20 mai 2026

Burkina Voix

Média burkinabè indépendant qui donne la parole aux citoyens : actualités politiques, sécuritaires et économiques du Faso.

Droits lgbt au Sénégal : Ariel Weil dénonce fermement la nouvelle législation

La prise de position d’Ariel Weil, maire de Paris Centre, ravive les tensions concernant la condition des minorités sexuelles au Sénégal. À travers une tribune engagée, l’élu parisien pointe du doigt un cadre législatif qu’il juge liberticide, tout en s’inquiétant du climat social actuel dans le pays.

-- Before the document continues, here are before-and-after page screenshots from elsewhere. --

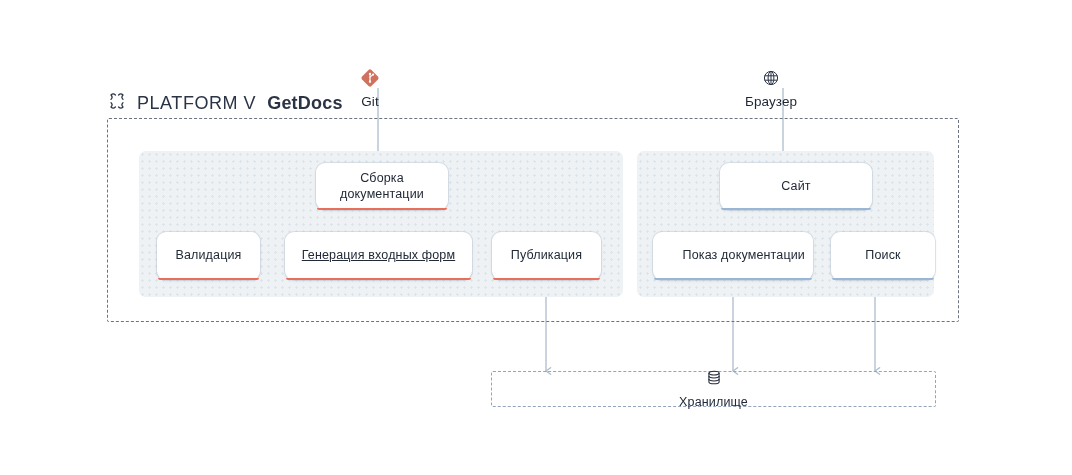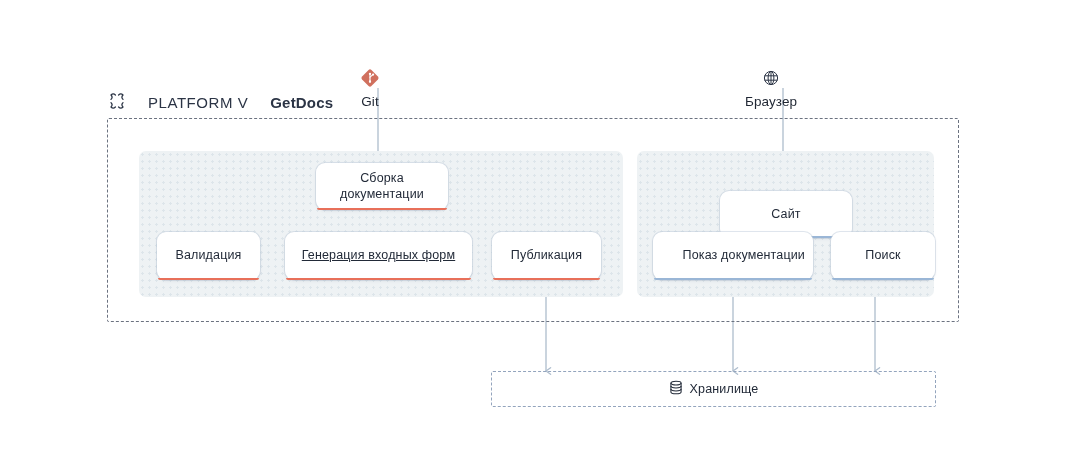"PLATFORM V" .platform-label { font-size: 15px -> 18px; gap: 22px -> 11px }
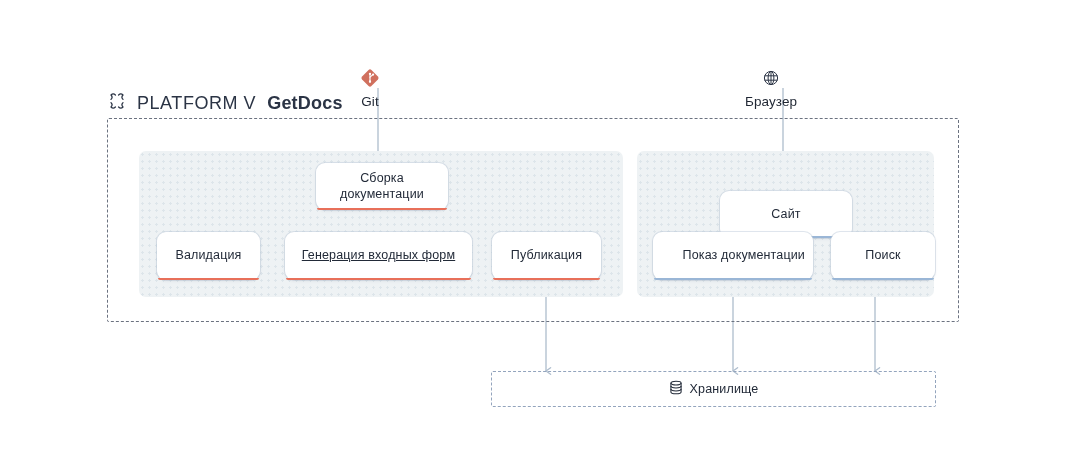"Сайт" div.abs { margin-top: 28px -> none; width: 132px -> 152px }
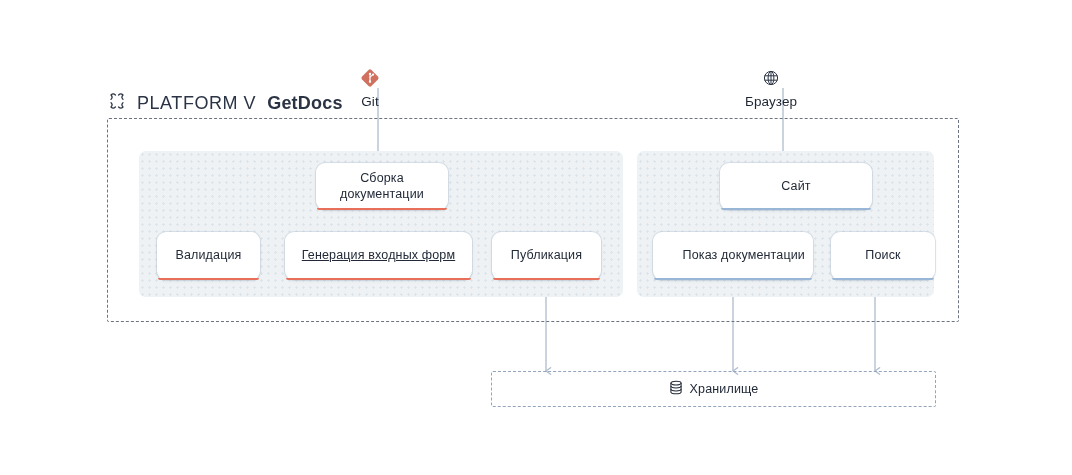"Хранилище" .storage { flex-direction: none -> column }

Loi contre l’homosexualité : Ariel Weil en campagne ouverte contre le Sénégal

L’édile de Paris Centre, proche collaborateur d’Anne Hidalgo, n’a pas mâché ses mots pour décrire la réalité vécue par les personnes homosexuelles en terre sénégalaise. Il évoque une véritable « traque » et dénonce l’instauration d’une atmosphère de peur généralisée. Selon lui, cette situation marque une rupture nette avec les principes fondamentaux de protection des individus et impacte la politique de respect des libertés.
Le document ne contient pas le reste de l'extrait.